What you need to do
Below is a block of records; repeat all of them exactly.

Structured diff data:
########

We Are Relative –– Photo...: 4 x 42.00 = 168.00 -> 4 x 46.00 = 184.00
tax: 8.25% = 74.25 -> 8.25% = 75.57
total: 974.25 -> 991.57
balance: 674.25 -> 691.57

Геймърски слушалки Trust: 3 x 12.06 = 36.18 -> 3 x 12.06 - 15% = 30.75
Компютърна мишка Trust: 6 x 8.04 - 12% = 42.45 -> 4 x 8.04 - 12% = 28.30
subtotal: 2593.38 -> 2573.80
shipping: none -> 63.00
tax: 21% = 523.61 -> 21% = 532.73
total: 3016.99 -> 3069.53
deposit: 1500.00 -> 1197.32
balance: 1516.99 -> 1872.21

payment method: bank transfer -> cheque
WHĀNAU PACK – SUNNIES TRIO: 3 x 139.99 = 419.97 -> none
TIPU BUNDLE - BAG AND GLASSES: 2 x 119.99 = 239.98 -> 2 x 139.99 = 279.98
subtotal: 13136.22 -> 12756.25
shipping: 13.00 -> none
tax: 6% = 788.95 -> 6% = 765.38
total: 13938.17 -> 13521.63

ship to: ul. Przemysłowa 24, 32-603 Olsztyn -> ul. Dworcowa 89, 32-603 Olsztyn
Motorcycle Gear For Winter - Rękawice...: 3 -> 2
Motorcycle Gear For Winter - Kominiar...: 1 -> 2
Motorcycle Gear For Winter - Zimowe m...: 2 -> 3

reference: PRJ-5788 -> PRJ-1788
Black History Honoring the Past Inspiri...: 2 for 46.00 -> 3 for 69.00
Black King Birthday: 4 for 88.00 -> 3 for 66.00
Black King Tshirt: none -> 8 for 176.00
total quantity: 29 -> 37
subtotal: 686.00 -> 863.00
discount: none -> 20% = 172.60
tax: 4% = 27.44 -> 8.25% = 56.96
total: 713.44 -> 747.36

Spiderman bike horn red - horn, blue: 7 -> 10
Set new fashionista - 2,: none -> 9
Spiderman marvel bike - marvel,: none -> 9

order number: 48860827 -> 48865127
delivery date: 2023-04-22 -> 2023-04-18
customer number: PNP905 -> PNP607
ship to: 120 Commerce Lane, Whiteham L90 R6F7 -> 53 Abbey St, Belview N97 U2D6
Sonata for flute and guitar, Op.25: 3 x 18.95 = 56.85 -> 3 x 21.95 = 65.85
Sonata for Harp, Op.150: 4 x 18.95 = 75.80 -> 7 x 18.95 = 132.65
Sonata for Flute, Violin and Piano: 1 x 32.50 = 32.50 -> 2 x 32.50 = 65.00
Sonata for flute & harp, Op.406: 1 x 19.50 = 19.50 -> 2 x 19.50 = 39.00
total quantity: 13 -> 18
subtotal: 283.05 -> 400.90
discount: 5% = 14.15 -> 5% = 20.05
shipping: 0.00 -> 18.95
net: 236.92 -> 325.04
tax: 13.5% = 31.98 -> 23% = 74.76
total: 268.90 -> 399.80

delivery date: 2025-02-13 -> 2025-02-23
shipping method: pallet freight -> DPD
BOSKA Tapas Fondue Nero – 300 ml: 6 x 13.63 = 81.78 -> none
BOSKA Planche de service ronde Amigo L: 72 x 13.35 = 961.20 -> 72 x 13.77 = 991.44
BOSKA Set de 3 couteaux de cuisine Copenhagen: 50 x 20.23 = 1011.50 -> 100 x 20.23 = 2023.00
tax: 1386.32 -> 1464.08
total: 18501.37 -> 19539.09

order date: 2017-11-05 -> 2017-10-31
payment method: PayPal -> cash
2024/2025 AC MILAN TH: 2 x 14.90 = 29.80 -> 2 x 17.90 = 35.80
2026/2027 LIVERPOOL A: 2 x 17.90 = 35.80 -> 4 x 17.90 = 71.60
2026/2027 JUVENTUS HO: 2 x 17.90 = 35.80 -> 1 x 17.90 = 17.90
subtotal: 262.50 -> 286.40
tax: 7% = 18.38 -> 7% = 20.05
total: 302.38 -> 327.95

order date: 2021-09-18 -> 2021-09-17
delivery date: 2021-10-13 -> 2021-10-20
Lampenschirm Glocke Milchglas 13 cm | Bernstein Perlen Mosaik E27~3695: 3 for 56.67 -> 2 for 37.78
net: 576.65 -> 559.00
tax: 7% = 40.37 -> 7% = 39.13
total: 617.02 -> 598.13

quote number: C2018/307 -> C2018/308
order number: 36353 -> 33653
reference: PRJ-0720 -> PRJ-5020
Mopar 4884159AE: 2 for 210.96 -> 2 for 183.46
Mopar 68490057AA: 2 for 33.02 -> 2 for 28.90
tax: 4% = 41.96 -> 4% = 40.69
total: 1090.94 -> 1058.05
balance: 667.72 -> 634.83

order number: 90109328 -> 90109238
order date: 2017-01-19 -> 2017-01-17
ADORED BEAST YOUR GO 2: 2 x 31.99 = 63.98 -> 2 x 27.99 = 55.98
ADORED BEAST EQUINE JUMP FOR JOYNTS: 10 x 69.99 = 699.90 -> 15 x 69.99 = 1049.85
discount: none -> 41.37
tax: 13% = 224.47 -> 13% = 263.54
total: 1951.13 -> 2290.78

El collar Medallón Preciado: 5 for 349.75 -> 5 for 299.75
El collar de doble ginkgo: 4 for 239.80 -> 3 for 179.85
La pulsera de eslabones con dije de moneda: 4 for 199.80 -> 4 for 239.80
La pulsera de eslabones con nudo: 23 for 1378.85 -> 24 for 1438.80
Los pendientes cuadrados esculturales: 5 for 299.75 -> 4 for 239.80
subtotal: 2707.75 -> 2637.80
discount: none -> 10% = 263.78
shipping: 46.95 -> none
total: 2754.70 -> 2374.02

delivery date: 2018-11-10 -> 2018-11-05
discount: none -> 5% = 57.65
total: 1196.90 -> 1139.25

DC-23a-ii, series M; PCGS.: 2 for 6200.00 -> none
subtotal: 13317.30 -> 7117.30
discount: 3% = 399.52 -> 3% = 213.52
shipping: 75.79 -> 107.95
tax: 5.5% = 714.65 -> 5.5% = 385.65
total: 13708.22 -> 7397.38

########

Solution for this exercise
We Are Relative –– Photo...: 4 x 42.00 = 168.00 -> 4 x 46.00 = 184.00
tax: 8.25% = 74.25 -> 8.25% = 75.57
total: 974.25 -> 991.57
balance: 674.25 -> 691.57

Геймърски слушалки Trust: 3 x 12.06 = 36.18 -> 3 x 12.06 - 15% = 30.75
Компютърна мишка Trust: 6 x 8.04 - 12% = 42.45 -> 4 x 8.04 - 12% = 28.30
subtotal: 2593.38 -> 2573.80
shipping: none -> 63.00
tax: 21% = 523.61 -> 21% = 532.73
total: 3016.99 -> 3069.53
deposit: 1500.00 -> 1197.32
balance: 1516.99 -> 1872.21

payment method: bank transfer -> cheque
WHĀNAU PACK – SUNNIES TRIO: 3 x 139.99 = 419.97 -> none
TIPU BUNDLE - BAG AND GLASSES: 2 x 119.99 = 239.98 -> 2 x 139.99 = 279.98
subtotal: 13136.22 -> 12756.25
shipping: 13.00 -> none
tax: 6% = 788.95 -> 6% = 765.38
total: 13938.17 -> 13521.63

ship to: ul. Przemysłowa 24, 32-603 Olsztyn -> ul. Dworcowa 89, 32-603 Olsztyn
Motorcycle Gear For Winter - Rękawice...: 3 -> 2
Motorcycle Gear For Winter - Kominiar...: 1 -> 2
Motorcycle Gear For Winter - Zimowe m...: 2 -> 3

reference: PRJ-5788 -> PRJ-1788
Black History Honoring the Past Inspiri...: 2 for 46.00 -> 3 for 69.00
Black King Birthday: 4 for 88.00 -> 3 for 66.00
Black King Tshirt: none -> 8 for 176.00
total quantity: 29 -> 37
subtotal: 686.00 -> 863.00
discount: none -> 20% = 172.60
tax: 4% = 27.44 -> 8.25% = 56.96
total: 713.44 -> 747.36

Spiderman bike horn red - horn, blue: 7 -> 10
Set new fashionista - 2,: none -> 9
Spiderman marvel bike - marvel,: none -> 9

order number: 48860827 -> 48865127
delivery date: 2023-04-22 -> 2023-04-18
customer number: PNP905 -> PNP607
ship to: 120 Commerce Lane, Whiteham L90 R6F7 -> 53 Abbey St, Belview N97 U2D6
Sonata for flute and guitar, Op.25: 3 x 18.95 = 56.85 -> 3 x 21.95 = 65.85
Sonata for Harp, Op.150: 4 x 18.95 = 75.80 -> 7 x 18.95 = 132.65
Sonata for Flute, Violin and Piano: 1 x 32.50 = 32.50 -> 2 x 32.50 = 65.00
Sonata for flute & harp, Op.406: 1 x 19.50 = 19.50 -> 2 x 19.50 = 39.00
total quantity: 13 -> 18
subtotal: 283.05 -> 400.90
discount: 5% = 14.15 -> 5% = 20.05
shipping: 0.00 -> 18.95
net: 236.92 -> 325.04
tax: 13.5% = 31.98 -> 23% = 74.76
total: 268.90 -> 399.80

delivery date: 2025-02-13 -> 2025-02-23
shipping method: pallet freight -> DPD
BOSKA Tapas Fondue Nero – 300 ml: 6 x 13.63 = 81.78 -> none
BOSKA Planche de service ronde Amigo L: 72 x 13.35 = 961.20 -> 72 x 13.77 = 991.44
BOSKA Set de 3 couteaux de cuisine Copenhagen: 50 x 20.23 = 1011.50 -> 100 x 20.23 = 2023.00
tax: 1386.32 -> 1464.08
total: 18501.37 -> 19539.09

order date: 2017-11-05 -> 2017-10-31
payment method: PayPal -> cash
2024/2025 AC MILAN TH: 2 x 14.90 = 29.80 -> 2 x 17.90 = 35.80
2026/2027 LIVERPOOL A: 2 x 17.90 = 35.80 -> 4 x 17.90 = 71.60
2026/2027 JUVENTUS HO: 2 x 17.90 = 35.80 -> 1 x 17.90 = 17.90
subtotal: 262.50 -> 286.40
tax: 7% = 18.38 -> 7% = 20.05
total: 302.38 -> 327.95

order date: 2021-09-18 -> 2021-09-17
delivery date: 2021-10-13 -> 2021-10-20
Lampenschirm Glocke Milchglas 13 cm | Bernstein Perlen Mosaik E27~3695: 3 for 56.67 -> 2 for 37.78
net: 576.65 -> 559.00
tax: 7% = 40.37 -> 7% = 39.13
total: 617.02 -> 598.13

quote number: C2018/307 -> C2018/308
order number: 36353 -> 33653
reference: PRJ-0720 -> PRJ-5020
Mopar 4884159AE: 2 for 210.96 -> 2 for 183.46
Mopar 68490057AA: 2 for 33.02 -> 2 for 28.90
tax: 4% = 41.96 -> 4% = 40.69
total: 1090.94 -> 1058.05
balance: 667.72 -> 634.83

order number: 90109328 -> 90109238
order date: 2017-01-19 -> 2017-01-17
ADORED BEAST YOUR GO 2: 2 x 31.99 = 63.98 -> 2 x 27.99 = 55.98
ADORED BEAST EQUINE JUMP FOR JOYNTS: 10 x 69.99 = 699.90 -> 15 x 69.99 = 1049.85
discount: none -> 41.37
tax: 13% = 224.47 -> 13% = 263.54
total: 1951.13 -> 2290.78

El collar Medallón Preciado: 5 for 349.75 -> 5 for 299.75
El collar de doble ginkgo: 4 for 239.80 -> 3 for 179.85
La pulsera de eslabones con dije de moneda: 4 for 199.80 -> 4 for 239.80
La pulsera de eslabones con nudo: 23 for 1378.85 -> 24 for 1438.80
Los pendientes cuadrados esculturales: 5 for 299.75 -> 4 for 239.80
subtotal: 2707.75 -> 2637.80
discount: none -> 10% = 263.78
shipping: 46.95 -> none
total: 2754.70 -> 2374.02

delivery date: 2018-11-10 -> 2018-11-05
discount: none -> 5% = 57.65
total: 1196.90 -> 1139.25

DC-23a-ii, series M; PCGS.: 2 for 6200.00 -> none
subtotal: 13317.30 -> 7117.30
discount: 3% = 399.52 -> 3% = 213.52
shipping: 75.79 -> 107.95
tax: 5.5% = 714.65 -> 5.5% = 385.65
total: 13708.22 -> 7397.38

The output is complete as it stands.